> [TO DO] Make an exact copy of the lines from the one containing "row 陆云: 18066 | 88.12 | 228.74 -> none" through the end of the records below, and leave out every picture.

> [PROVIDED RECORDS]
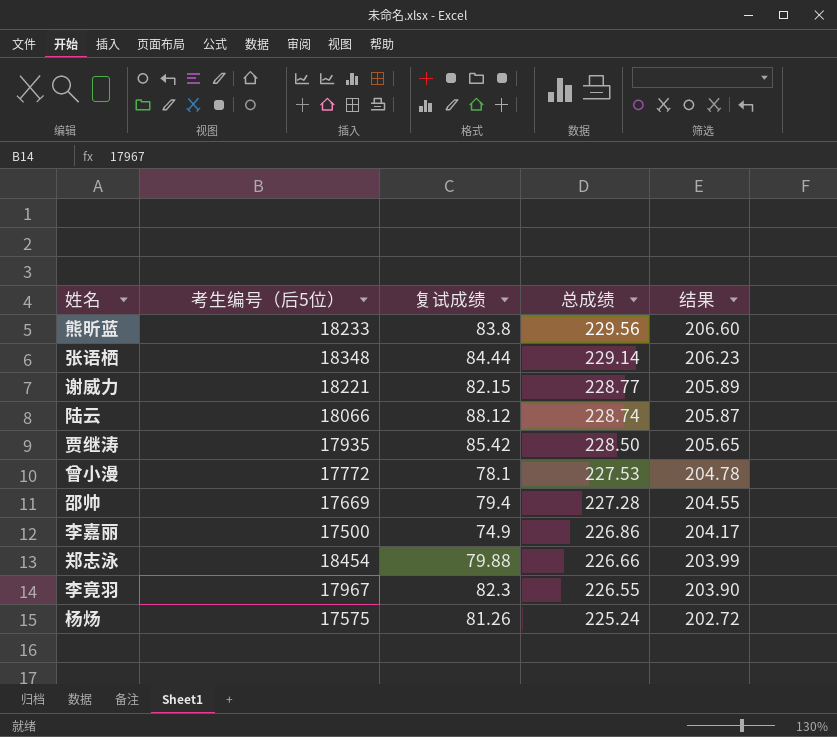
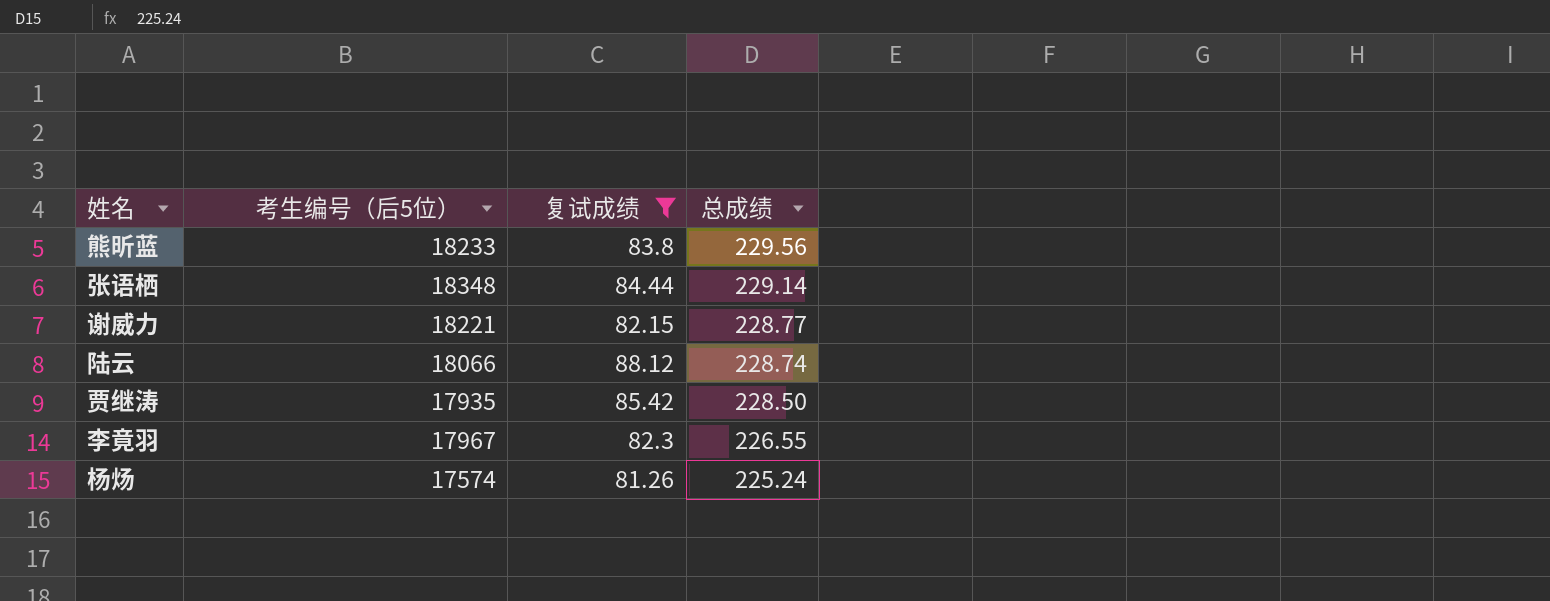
filter: none -> 复试成绩 >= 81.26
column 结果 | formula: [总成绩] * 0.9 -> none
杨炀 | 考生编号（后5位）: 17575 -> 17574

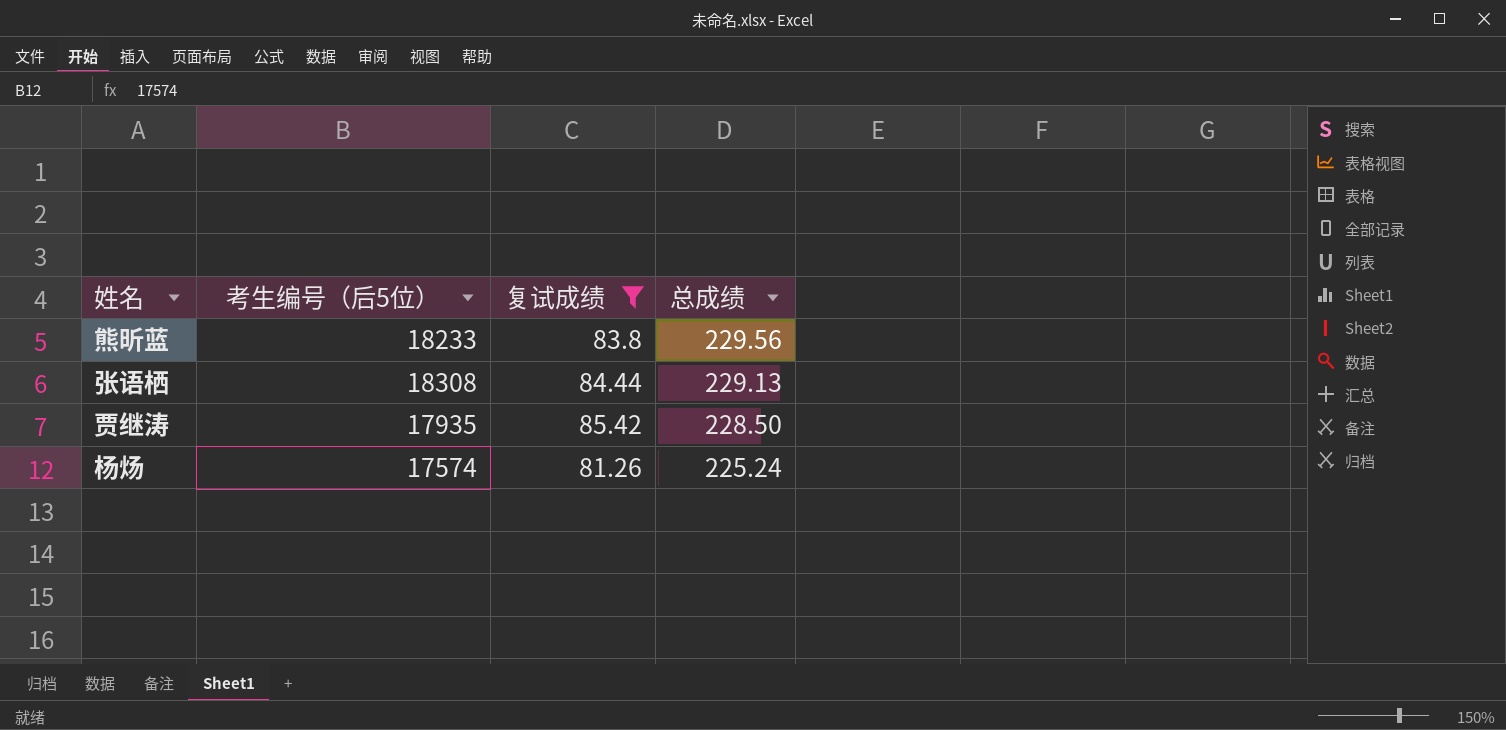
row 谢威力: 18221 | 82.15 | 228.77 -> none
row 陆云: 18066 | 88.12 | 228.74 -> none
row 李竟羽: 17967 | 82.3 | 226.55 -> none
张语栖 | 考生编号（后5位）: 18348 -> 18308
张语栖 | 总成绩: 229.14 -> 229.13

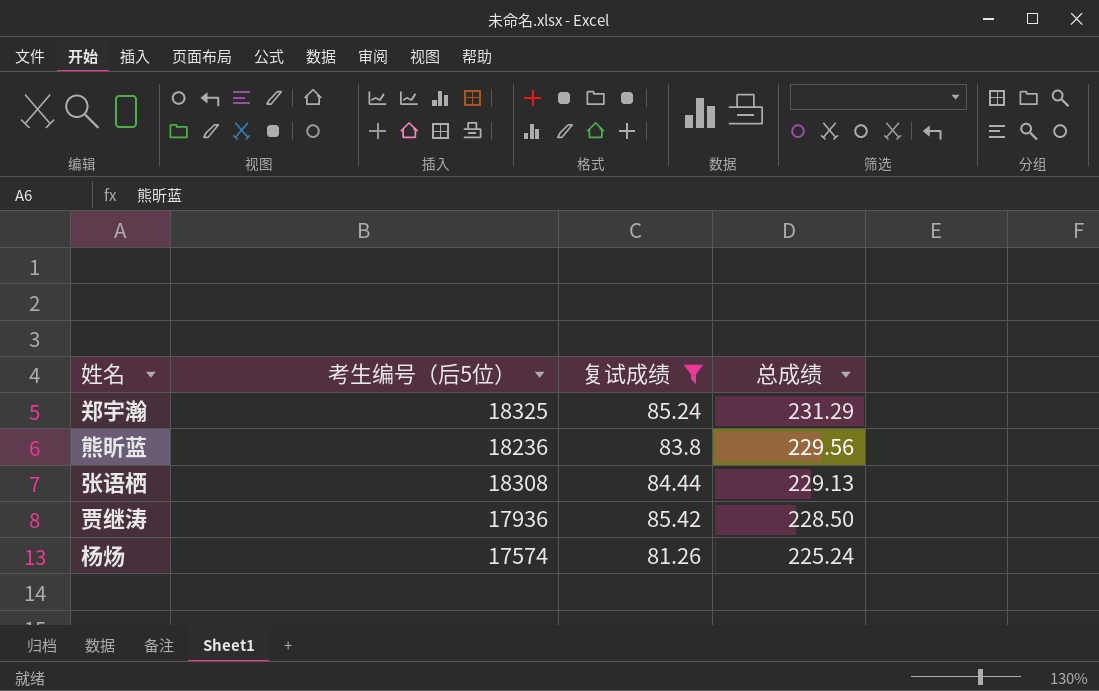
row 郑宇瀚: none -> 18325 | 85.24 | 231.29
熊昕蓝 | 考生编号（后5位）: 18233 -> 18236
贾继涛 | 考生编号（后5位）: 17935 -> 17936

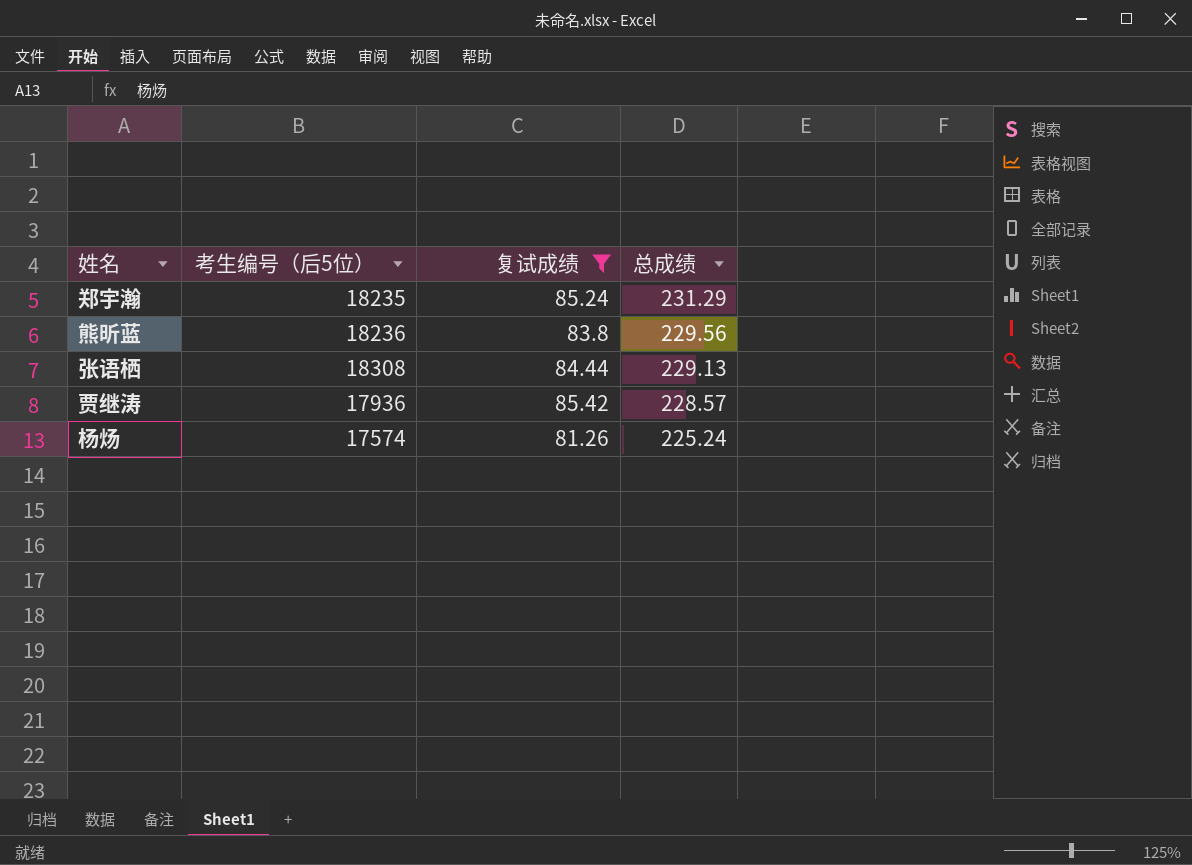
郑宇瀚 | 考生编号（后5位）: 18325 -> 18235
贾继涛 | 总成绩: 228.50 -> 228.57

> [ANSWER TO THIS EXERCISE]
row 陆云: 18066 | 88.12 | 228.74 -> none
row 李竟羽: 17967 | 82.3 | 226.55 -> none
张语栖 | 考生编号（后5位）: 18348 -> 18308
张语栖 | 总成绩: 229.14 -> 229.13

row 郑宇瀚: none -> 18325 | 85.24 | 231.29
熊昕蓝 | 考生编号（后5位）: 18233 -> 18236
贾继涛 | 考生编号（后5位）: 17935 -> 17936

郑宇瀚 | 考生编号（后5位）: 18325 -> 18235
贾继涛 | 总成绩: 228.50 -> 228.57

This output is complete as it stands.